16) Limitation of Liability
- To the maximum extent permitted by law, neither party will be liable for any indirect, incidental, special, consequential, or punitive damages, or for lost profits, revenues, data, or goodwill.
- Except for amounts owed for fees (if any) or liability that cannot be limited by law, each party’s aggregate liability arising out of or related to the Service will not exceed the amounts paid (if any) for the Service in the twelve (12) months prior to the event giving rise to the claim.
17) Indemnification
- The Customer will indemnify and hold Diamond Steel harmless against third‑party claims arising from (a) Customer’s unlawful or unauthorized use of the Service; (b) Customer’s processing of personal data in violation of law; or (c) materials provided by Customer that infringe third‑party rights.
- We will indemnify the Customer against third‑party claims alleging that the Service, as provided by us and used in accordance with these Terms, infringes such party’s intellectual property rights, subject to customary exclusions and the Customer’s prompt cooperation.
18) Compliance with Law
- Each party will comply with applicable laws and regulations related to its performance under these Terms, including labor, employment, privacy, and data protection laws, as applicable.
19) Governing Law & Dispute Resolution
- These Terms are governed by the laws of the Kingdom of Saudi Arabia, without regard to conflict‑of‑law principles.
- The parties will attempt to resolve disputes amicably. If unresolved within thirty (30) days, the dispute will be submitted to the competent courts of Riyadh, KSA, unless the parties agree to arbitration or another forum in writing.
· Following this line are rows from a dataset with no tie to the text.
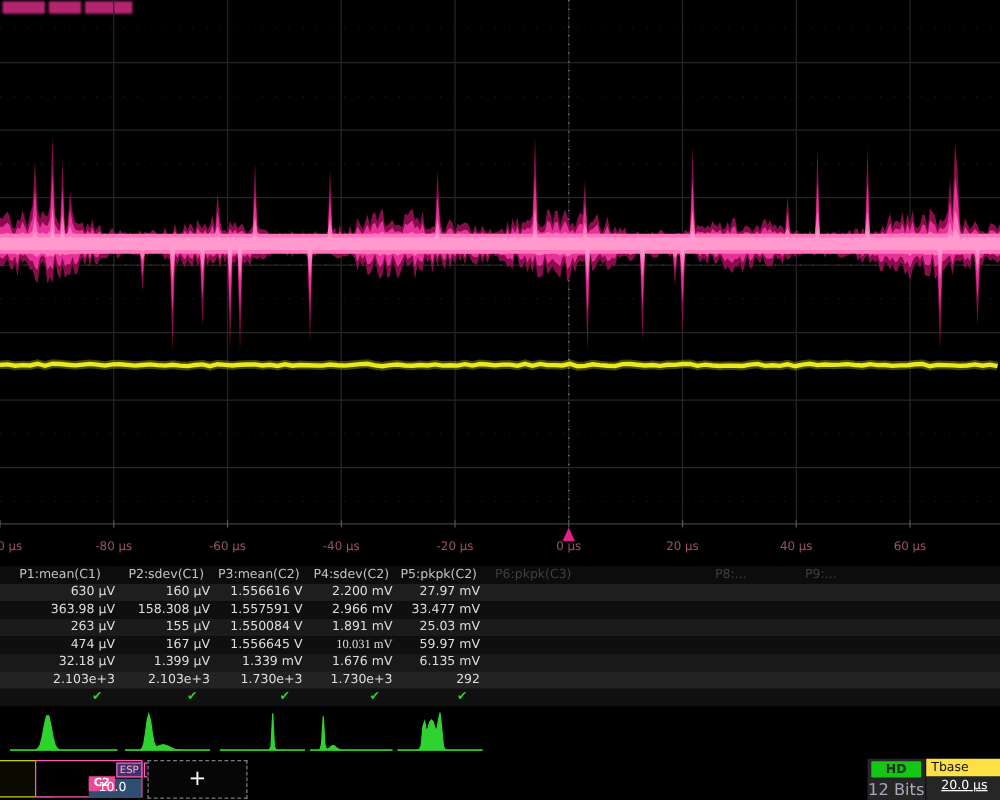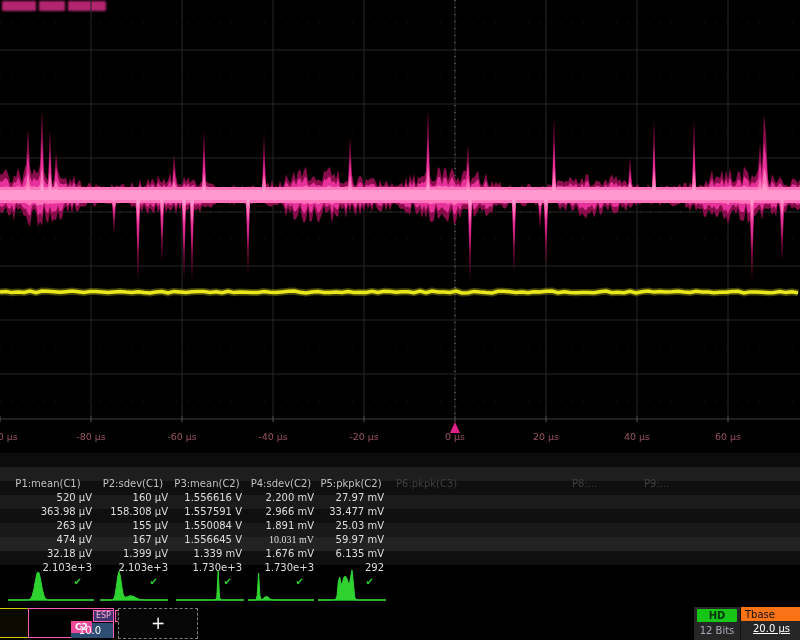--- a/index.html
+++ b/index.html
@@ -20,7 +20,7 @@
   .mcol{position:absolute;top:0;height:112px;}
   .mcell{position:absolute;left:0;width:100%;height:14px;line-height:14px;
          font-size:10px;color:#dedede;text-align:right;padding-right:2px;box-sizing:border-box;
-         white-space:nowrap;overflow:hidden;margin-top:24px;}
+         white-space:nowrap;overflow:hidden;}
   .mhead{color:#c3c3c3;text-align:center;font-size:10px;}
   .mhead.dim{color:#3f3f3f;text-align:left;}
   .mcheck{color:#2fd32f;font-size:10px;text-align:right;padding-right:12px;}

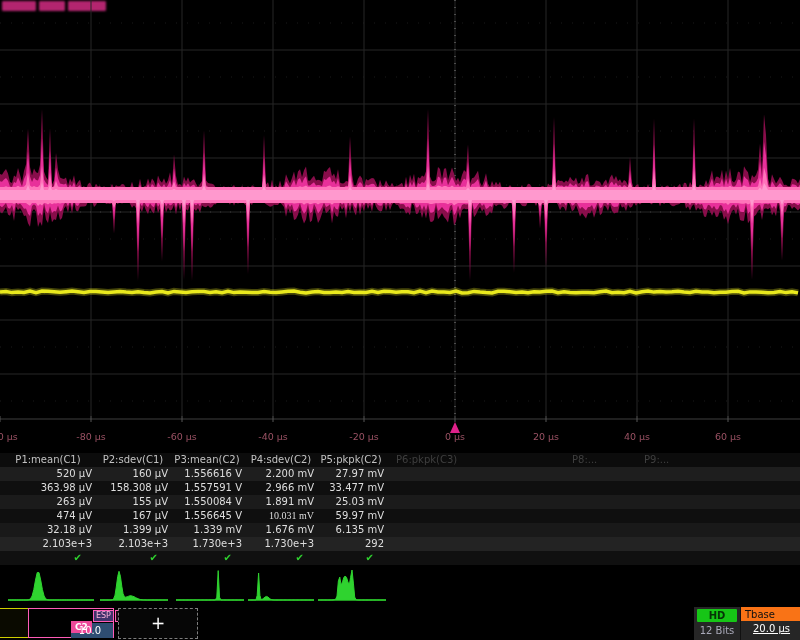--- a/index.html
+++ b/index.html
@@ -127,7 +127,7 @@
       <div class="stripe" style="top: 98px; background: rgb(16, 16, 16);"></div>
       <div class="mcol" style="left: 4px; width: 90px;">
         <div class="mcell mhead" style="top: 0px;">P1:mean(C1)</div>
-        <div class="mcell" style="top: 14px;">520 µV</div>
+        <div class="mcell" style="top: 14px;">630 µV</div>
         <div class="mcell" style="top: 28px;">363.98 µV</div>
         <div class="mcell" style="top: 42px;">263 µV</div>
         <div class="mcell" style="top: 56px;">474 µV</div>

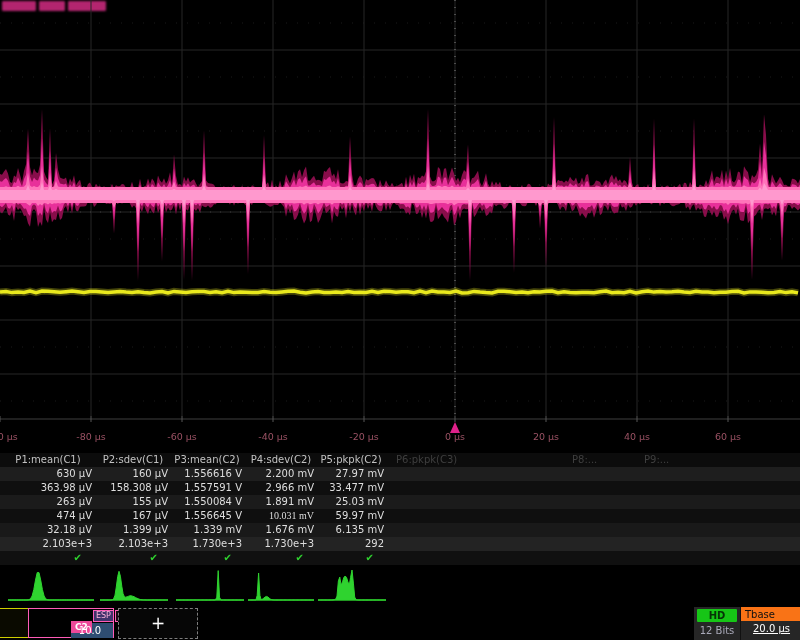--- a/index.html
+++ b/index.html
@@ -48,7 +48,7 @@
            font-size:10px;height:13px;line-height:13px;border-radius:1px;}
   .hdbits{color:#a9a9b9;font-size:10px;margin-top:3px;}
   .tbase{flex:1;border-left:1px solid #111;}
-  .tbhead{background:#f97316;color:#111;font-size:10px;height:13px;line-height:13px;padding:1px 0 0 4px;}
+  .tbhead{background:#fde047;color:#111;font-size:10px;height:13px;line-height:13px;padding:1px 0 0 4px;}
   .tbval{color:#fff;font-size:10px;height:15px;line-height:15px;padding-left:12px;white-space:nowrap;text-decoration:underline;}
 </style>
 </head>

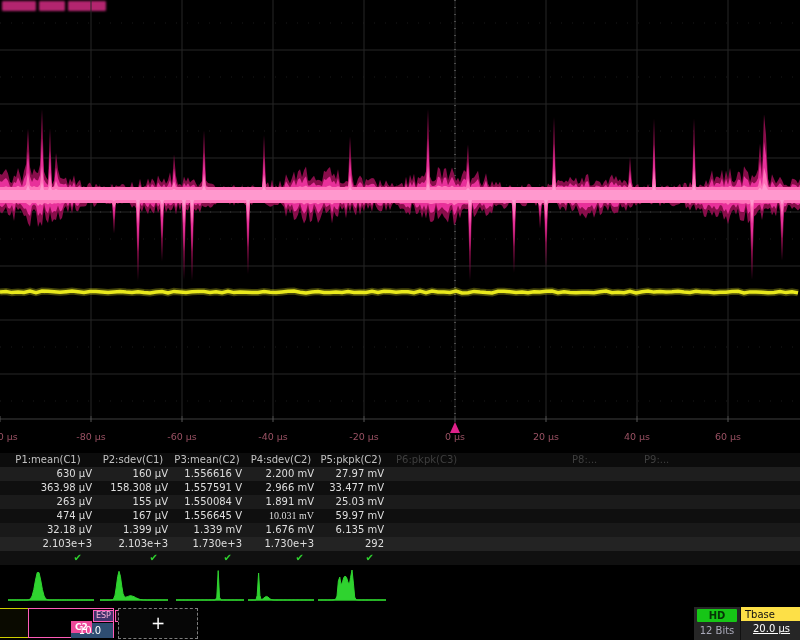--- a/index.html
+++ b/index.html
@@ -46,7 +46,7 @@
   .hdwrap{width:46px;text-align:center;}
   .hdbadge{margin:2px 3px 0 3px;background:#16c516;color:#063306;font-weight:bold;
            font-size:10px;height:13px;line-height:13px;border-radius:1px;}
-  .hdbits{color:#a9a9b9;font-size:10px;margin-top:3px;}
+  .hdbits{color:#a9a9b9;font-size:13px;margin-top:3px;}
   .tbase{flex:1;border-left:1px solid #111;}
   .tbhead{background:#fde047;color:#111;font-size:10px;height:13px;line-height:13px;padding:1px 0 0 4px;}
   .tbval{color:#fff;font-size:10px;height:15px;line-height:15px;padding-left:12px;white-space:nowrap;text-decoration:underline;}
20) Changes to the Service or Terms
- We may update the Service and these Terms from time to time.
- Material changes will be communicated via the Service or by email. Continued use of the Service after the effective date of changes constitutes acceptance.
21) Export Controls
- The Customer represents that it and its users are not subject to sanctions that would prohibit use of the Service. The Customer agrees to comply with applicable export control and sanctions laws.
22) Notices
- Official notices to Diamond Steel regarding these Terms should be sent to acc@dhtechs.net.
- We may provide notices to the Customer via the Service interface or the email associated with the Customer’s administrator account.
23) Miscellaneous
- Entire Agreement. These Terms, along with any order forms or written agreements, constitute the entire agreement regarding the Service.
- Severability. If any provision is unenforceable, the remainder will remain in effect.
- No Waiver. Failure to enforce a provision is not a waiver of future enforcement.
- Assignment. Neither party may assign these Terms without the other party’s consent, except to an affiliate or in connection with a merger, acquisition, or sale of substantially all assets.
Definitions (for clarity)
- Customer: Diamond Steel or the entity authorized to use the Service, including its users.
- Customer Data: Information submitted to or stored in the Service by or for the Customer, including personal data of employees.
- Service: Redak HR web portal and the companion employee application, including related documentation and support.